Tag Archives: baking
Posted in Das Gehirn, Metamorphosism
Tags: baking, lockdown, reanimation, sourdough maintenance
Silicone baking mat
I was baking baguettes today — still am, actually — but I was doing stretch-and-folds on the old silicone baking mat when it finally came apart. 80% hydration baguette dough was too much for it. In its defense, it has been falling apart for some time now. It all started when I rolled out pasta dough on it and cut it into noodles with a pizza wheel; the wheel was sharper than I realized and left big gashes in the silicone baking mat.
At first it still worked, but eventually silicone fatigue got the better of it and a big piece came out; I had planned for a while to head to the mill to get baking supplies, especially a mat, but today, when I am working from home and the mat fell apart into five or more unusable pieces, I realized it was now or never.
So I went, and noticed right off that, since the last time I had been there, they had expanded the shop by about 100% so now instead of being tiny it is small. And the lovely mill lady was there along with her lovely daughters, which was bad news as I have no sales resistance against them when they are alone and sure enough they ganged up on me today.
Everything unraveled immediately, all of my fiscal resolve, when one of them asked me, Can I help you find anything? And I replied, yes, in fact, I am looking for a silicone baking mat thing, have you got anything like that?
To which she answered, In fact we do.
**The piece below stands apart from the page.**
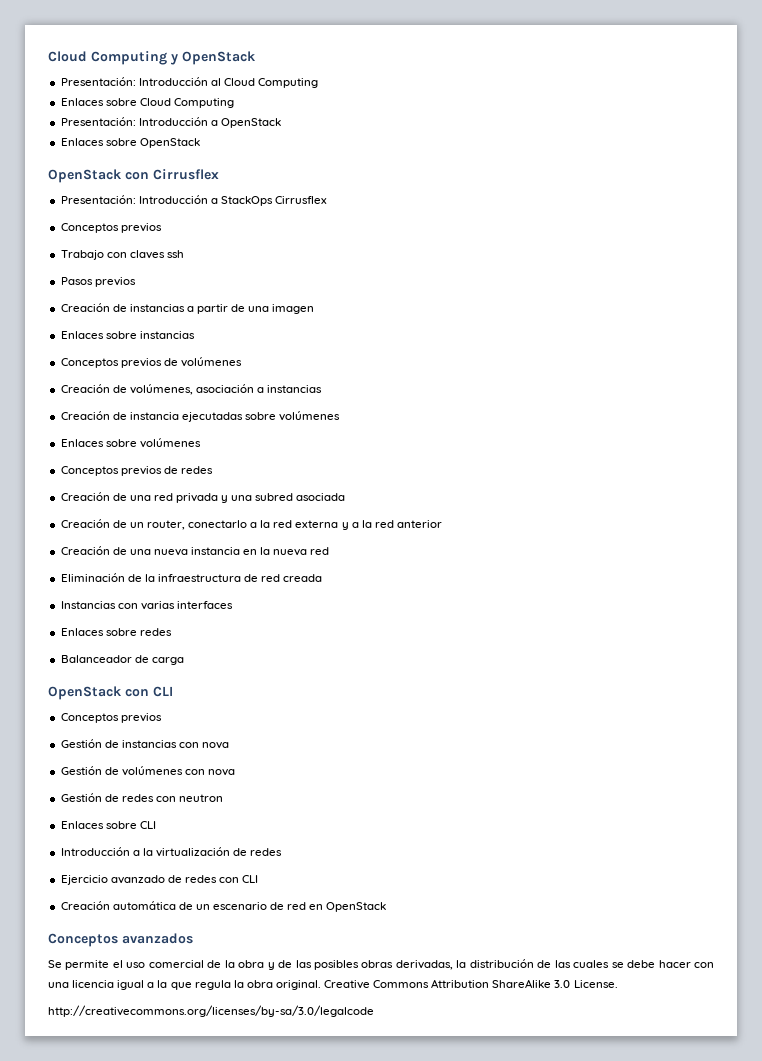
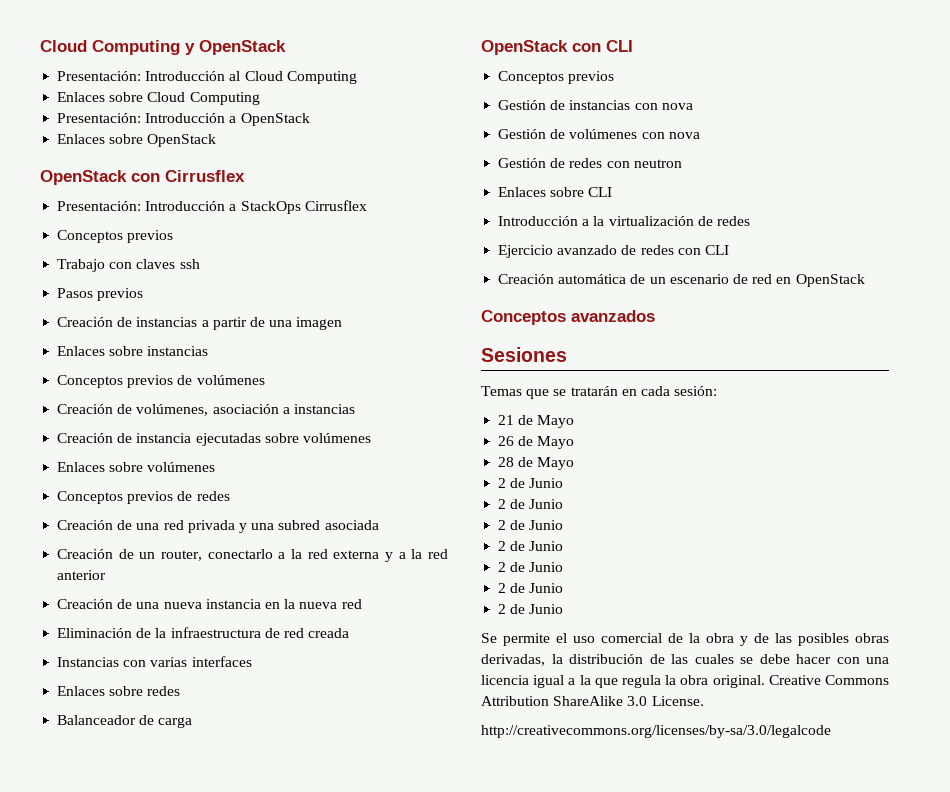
(193, 938) none -> [481,347,567,362] [481,386,718,399] [498,415,575,428] [498,436,575,449] [498,457,575,470] [498,478,564,488] [498,499,564,509] [498,520,564,530] [498,541,564,551] [498,562,564,572] [498,583,564,593] [498,604,564,614] // Sesiones // Temas que se tratarán en cada sesión: // 21 de Mayo // 26 de Mayo // 28 de Mayo // 2 de Junio // 2 de Junio // 2 de Junio // 2 de Junio // 2 de Junio // 2 de Junio // 2 de Junio

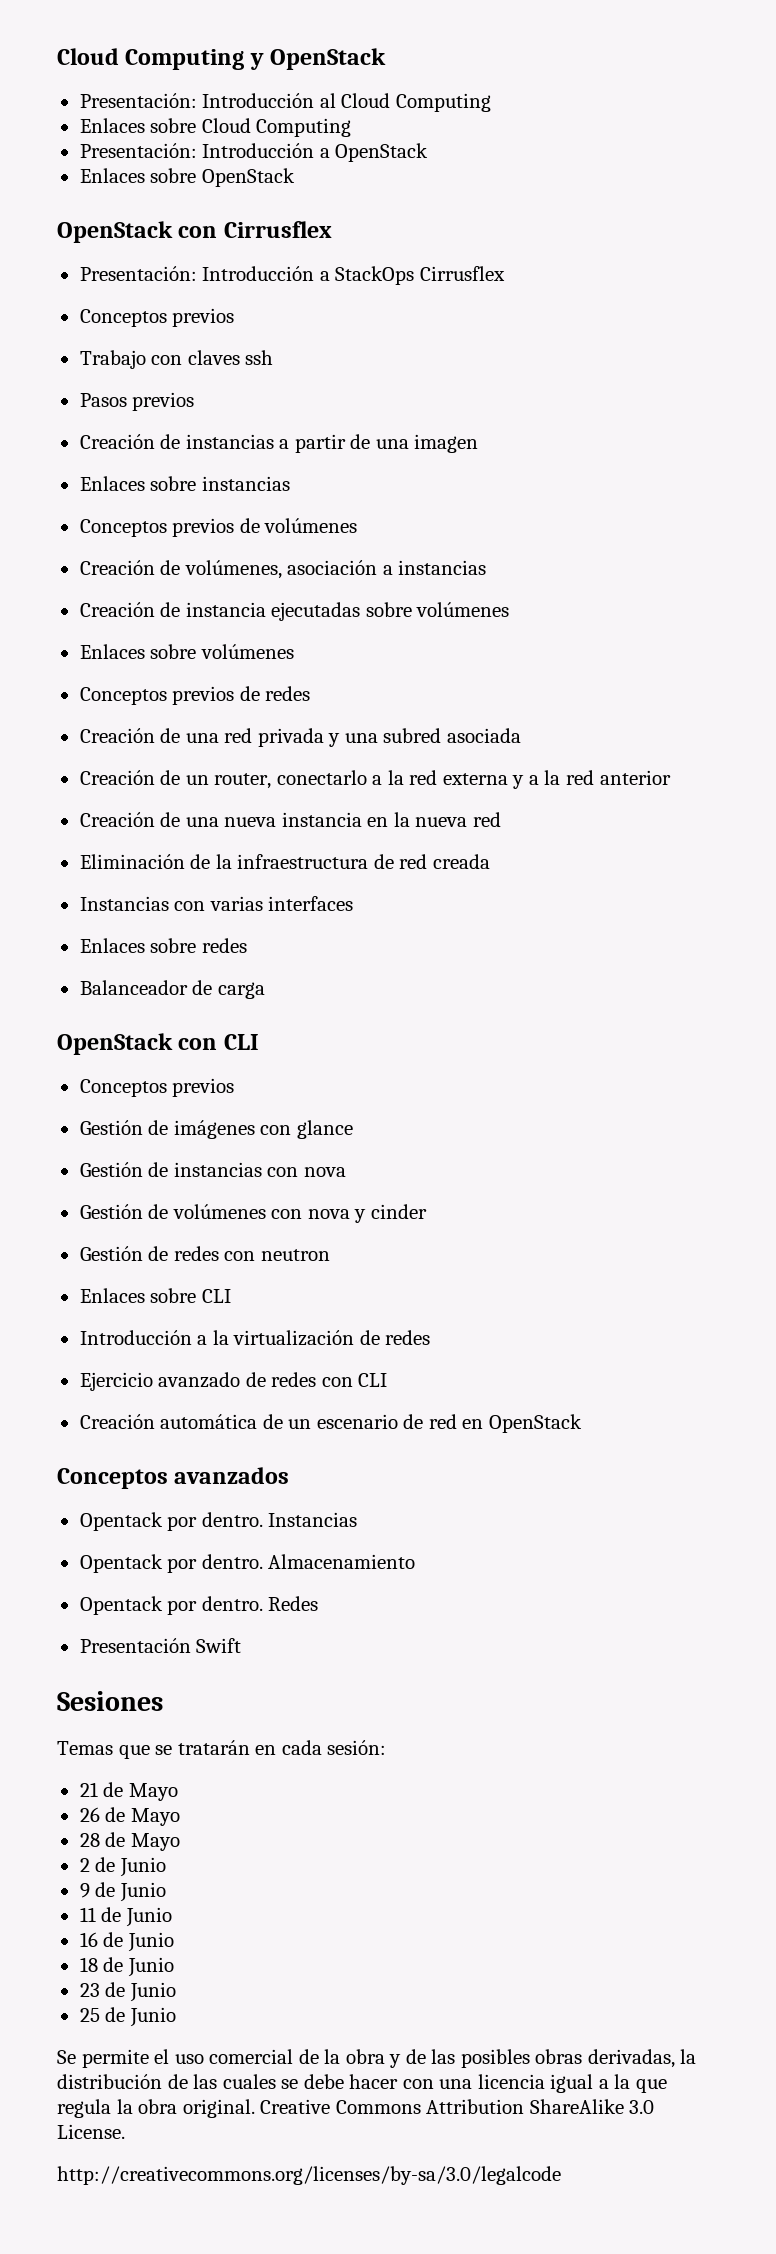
(615, 77) none -> [79,1120,353,1139] // Gestión de imágenes con glance
(700, 135) none -> [354,1204,427,1223] y cinder
(655, 316) none -> [79,1512,358,1531] [79,1554,416,1573] [79,1596,319,1615] [79,1638,242,1653] // Opentack por dentro. Instancias // Opentack por dentro. Almacenamiento // Opentack por dentro. Redes // Presentación Swift
[498,499,564,509] [498,520,564,530] [498,541,564,551] [498,562,564,572] [498,583,564,593] [498,604,507,614] 2 de Junio // 2 de Junio // 2 de Junio // 2 de Junio // 2 de Junio // 2 -> [79,1882,166,1902] [79,1907,172,1927] [79,1932,174,1952] [79,1957,174,1977] [79,1982,176,2002] [79,2008,100,2022] 9 de Junio // 11 de Junio // 16 de Junio // 18 de Junio // 23 de Junio // 25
And sure enough, they had silicone baking mats that were far nicer than my old one, with circles of various diameters and in the margins various units of measurement and their conversions, not to mention, haptically, a very sexy texture.
Oh excellent, I said, I ruined my last one cutting noodles on it.
Oh! She said. Then, immediately, by the way we have noodle machines.
Oh, I said. I have always wanted a noodle machine. But I’ll have to think about it.
But of course we all knew by then, I wasn’t leaving that shop without a noodle machine.
I picked out a few flours (all-purpose wheat flour, baguette flour mix, rye and rye whole grain, and what the online dictionary translates as rye scrap, or, in other words, crudely ground rye.
Then the mother explained the differences between three noodle machines they had (price and finish – the stainless-steel was the cheapest, the copper the most expensive, in between they had a red one. Otherwise they are identical, she said. Just pick whatever matches your kitchen best. You don’t put it away, you leave it on the counter.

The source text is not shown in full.